Posted on behalf of Philip Ball.

Olympicene - the black scale bar is 0.5 nm.

IBM Research - Zurich, University of Warwick, Royal Society of Chemistry

Everyone in the United Kingdom wants a slice of Olympic pie, and you can hardly blame chemists for getting in on the act. At the University of Warwick, a team led by Anish Mistry and David Fox has forged a synthetic route to the five-ring polyaromatic hydrocarbon dubbed olympicene, which can be regarded as a little fragment of graphene. They have teamed up with researchers at IBM’s research laboratory in Zurich to take a snapshot of this molecule with atomic resolution — a direct confirmation that its name is warranted. Seeing this degree of detail in a molecular structure has only recently become possible thanks to advances in atomic-force microscopy: conventional imaging with a scanning tunnelling microscope would provide only a blurry view of the molecule’s trapezoidal shape, without the visible ring structure.

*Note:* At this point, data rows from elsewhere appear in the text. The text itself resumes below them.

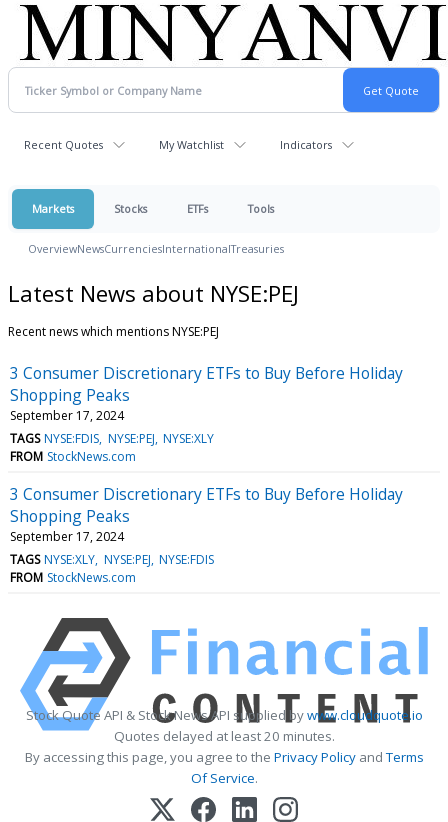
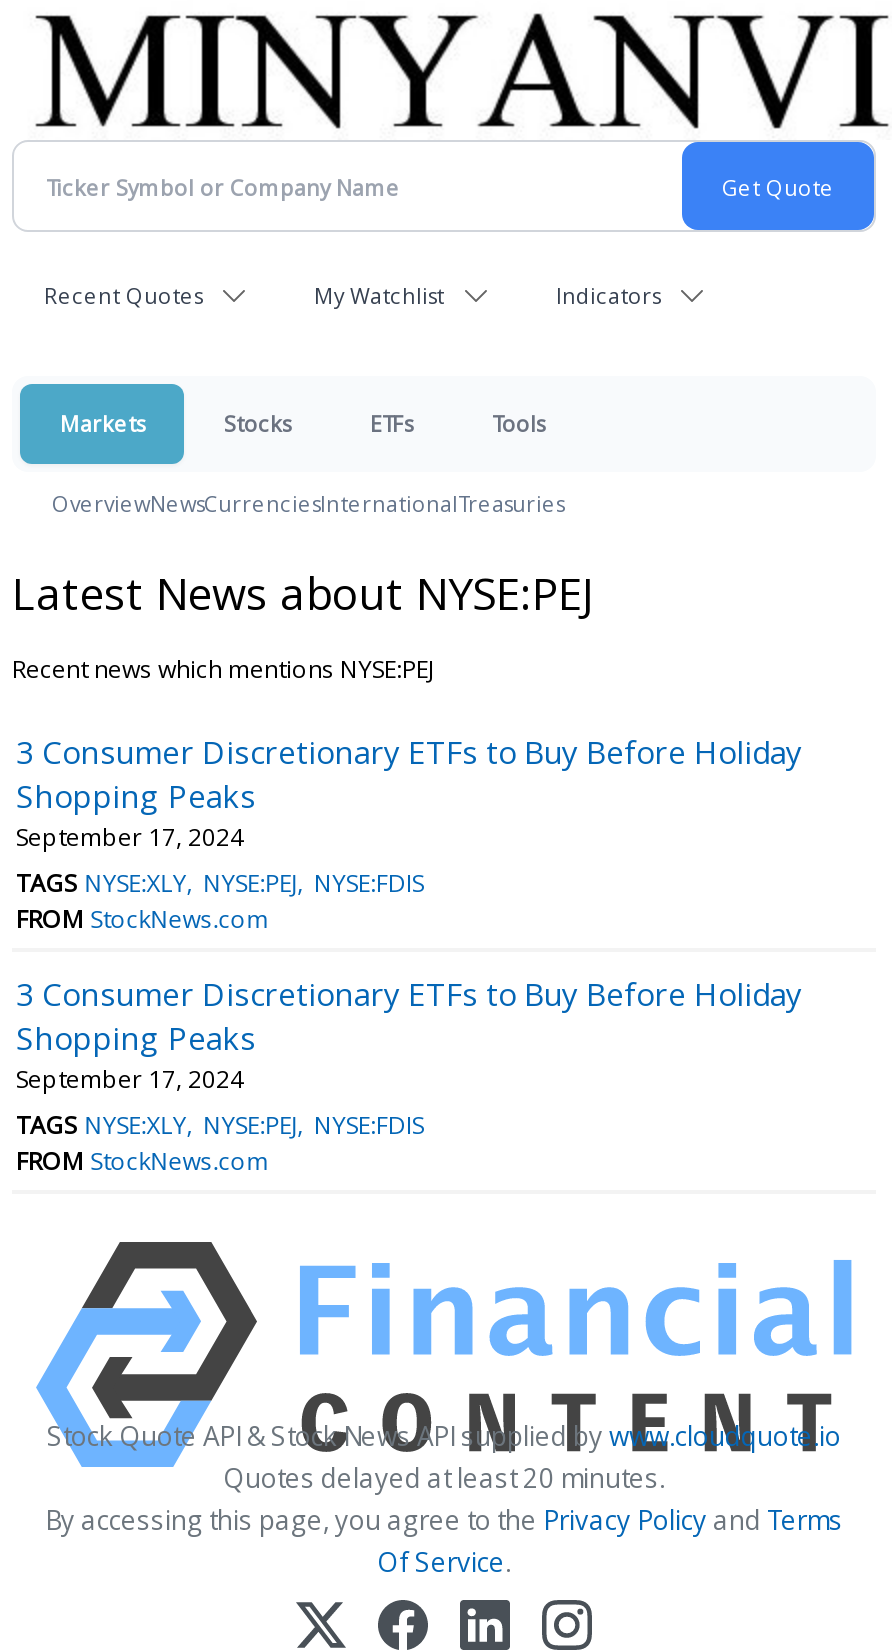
- TAGS NYSE:FDIS NYSE:PEJ NYSE:XLY
+ TAGS NYSE:XLY NYSE:PEJ NYSE:FDIS
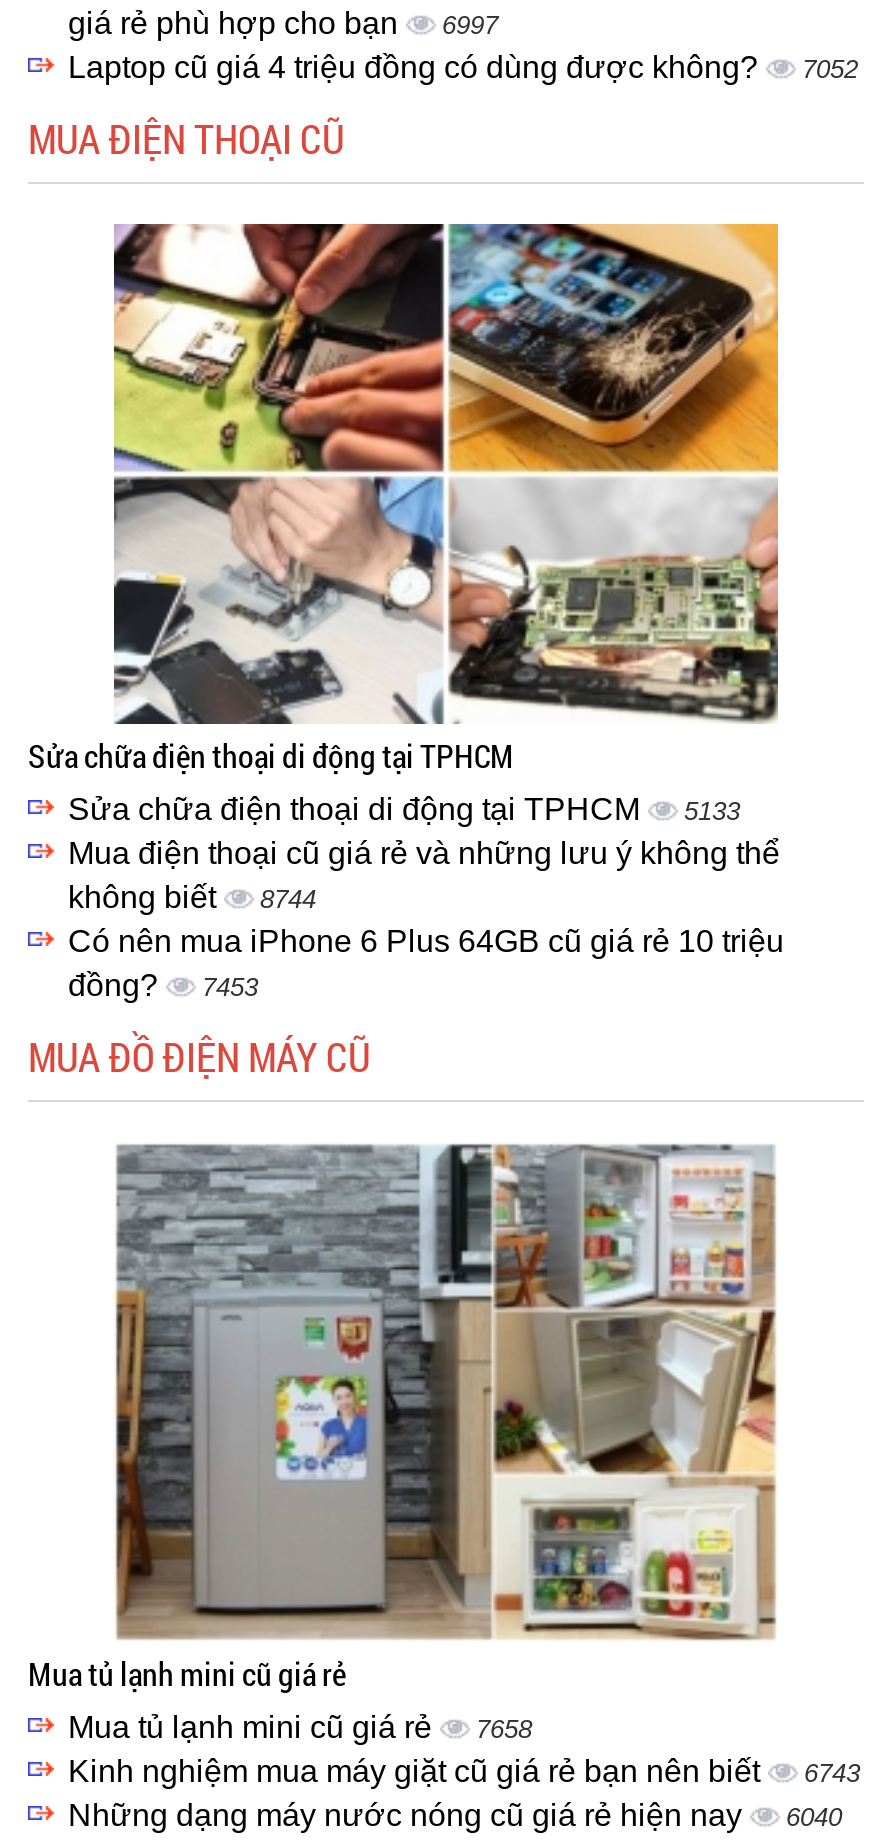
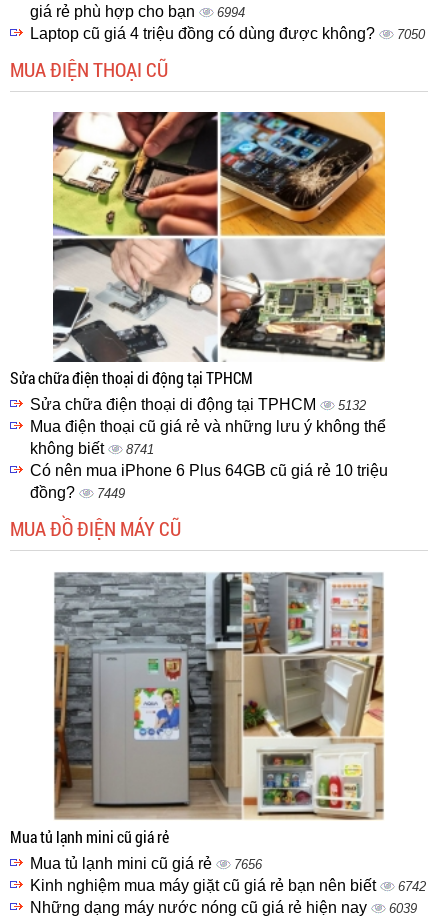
- giá rẻ phù hợp cho bạn 6997
+ giá rẻ phù hợp cho bạn 6994

- Laptop cũ giá 4 triệu đồng có dùng được không? 7052
+ Laptop cũ giá 4 triệu đồng có dùng được không? 7050

- Sửa chữa điện thoại di động tại TPHCM 5133
+ Sửa chữa điện thoại di động tại TPHCM 5132

- không biết 8744
+ không biết 8741

- đồng? 7453
+ đồng? 7449

- Mua tủ lạnh mini cũ giá rẻ 7658
+ Mua tủ lạnh mini cũ giá rẻ 7656

- Kinh nghiệm mua máy giặt cũ giá rẻ bạn nên biết 6743
+ Kinh nghiệm mua máy giặt cũ giá rẻ bạn nên biết 6742

- Những dạng máy nước nóng cũ giá rẻ hiện nay 6040
+ Những dạng máy nước nóng cũ giá rẻ hiện nay 6039
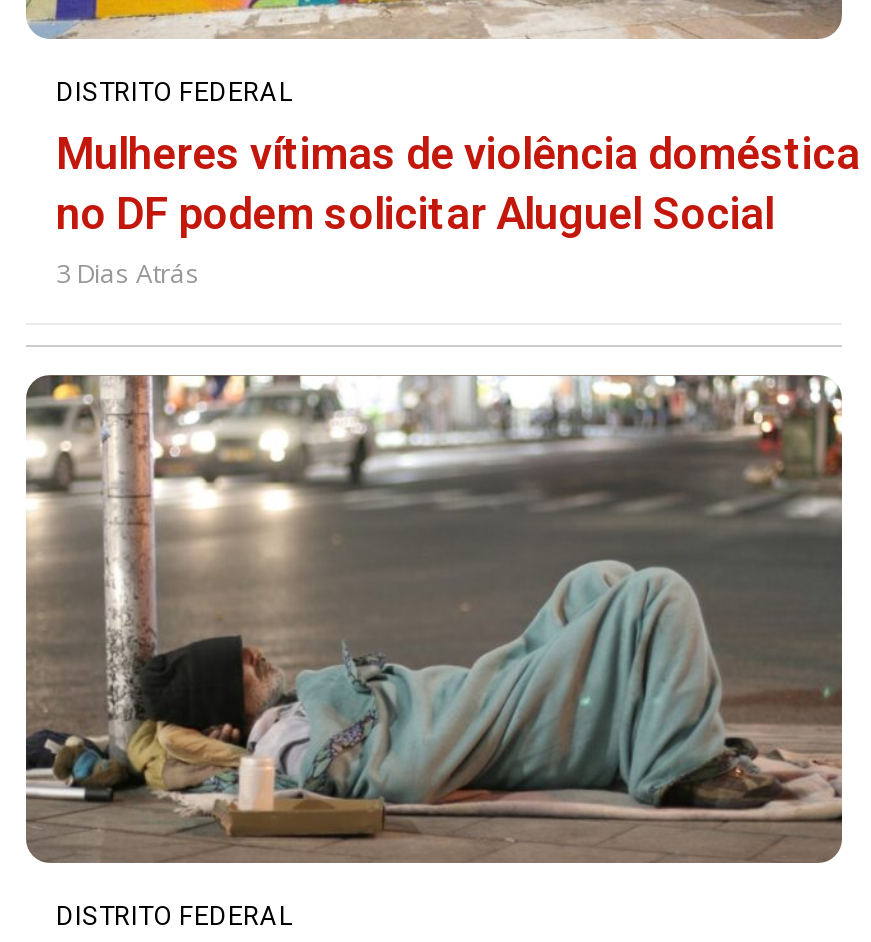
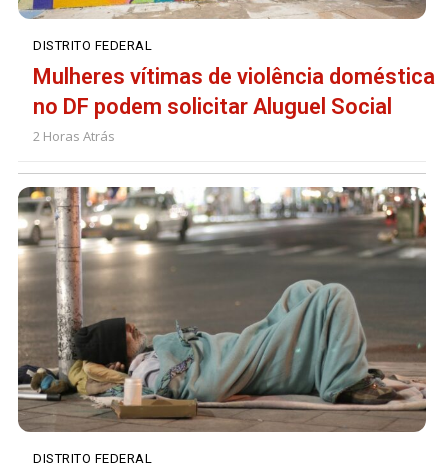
- 3 Dias Atrás
+ 2 Horas Atrás
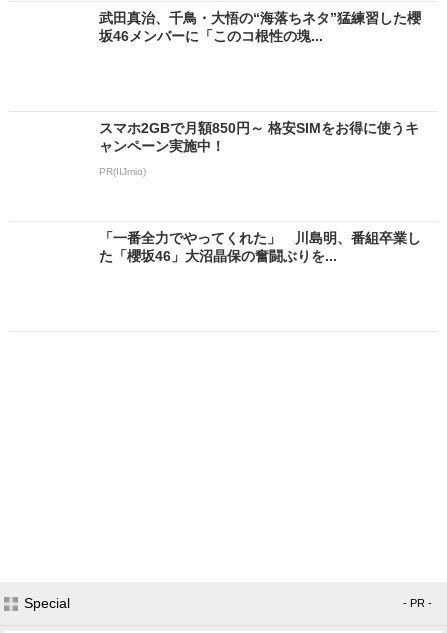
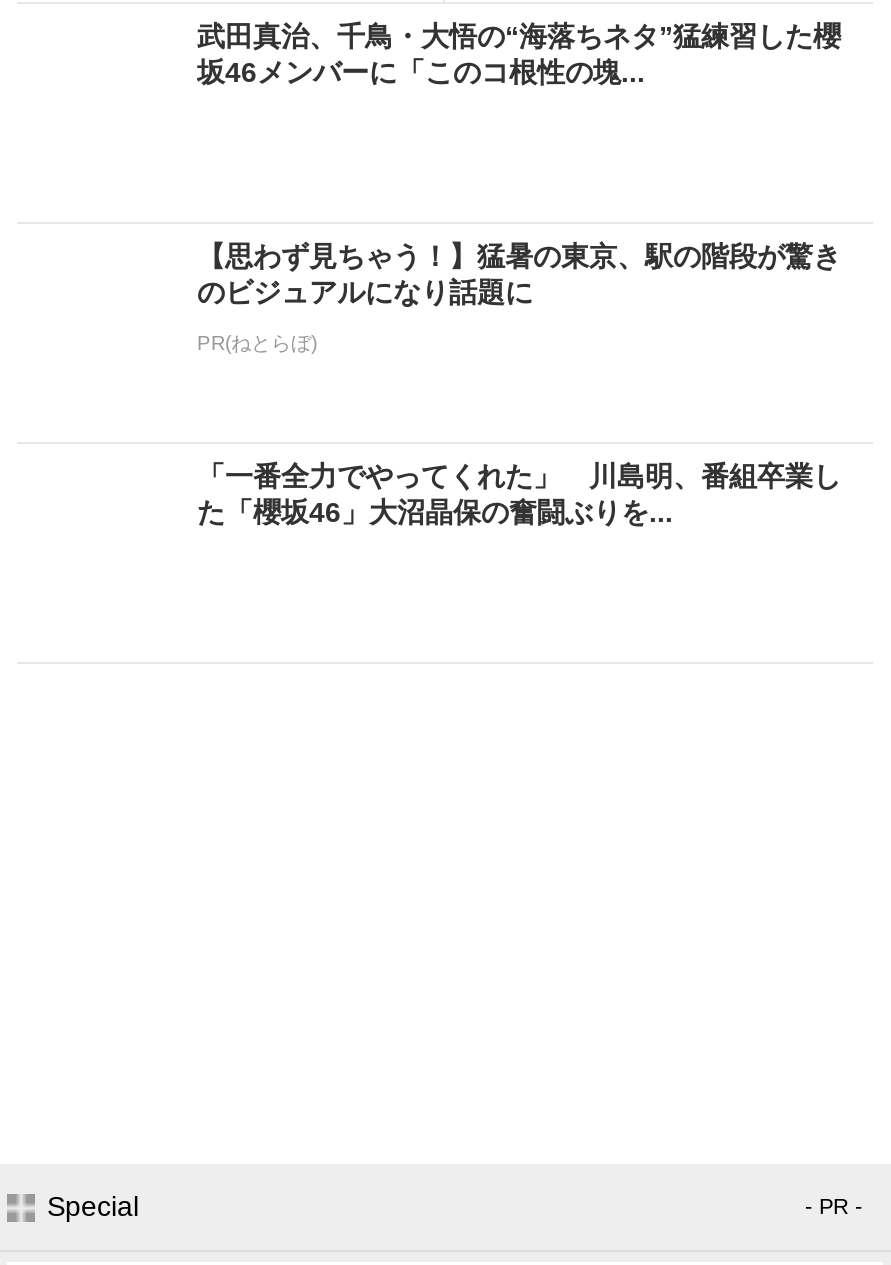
- スマホ2GBで月額850円～ 格安SIMをお得に使うキ
- ャンペーン実施中！
+ 【思わず見ちゃう！】猛暑の東京、駅の階段が驚き
+ のビジュアルになり話題に

- PR(IIJmio)
+ PR(ねとらぼ)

Is it good for anything, besides illustrating that chemists can have fun? The Warwick researchers say that olympicene’s electronic and optical properties might confer applications in solar cells and light-emitting diodes. Purists might feel that the Olympic symbol is better represented by the five interlocking rings of the so-called catenane named olympiadane, synthesized a full 18 years ago by a team up the road from Warwick at the University of Birmingham. But despite its more accurate topology, the three-dimensional crystal structure of that complex beast doesn’t match the Olympic symbol quite as well.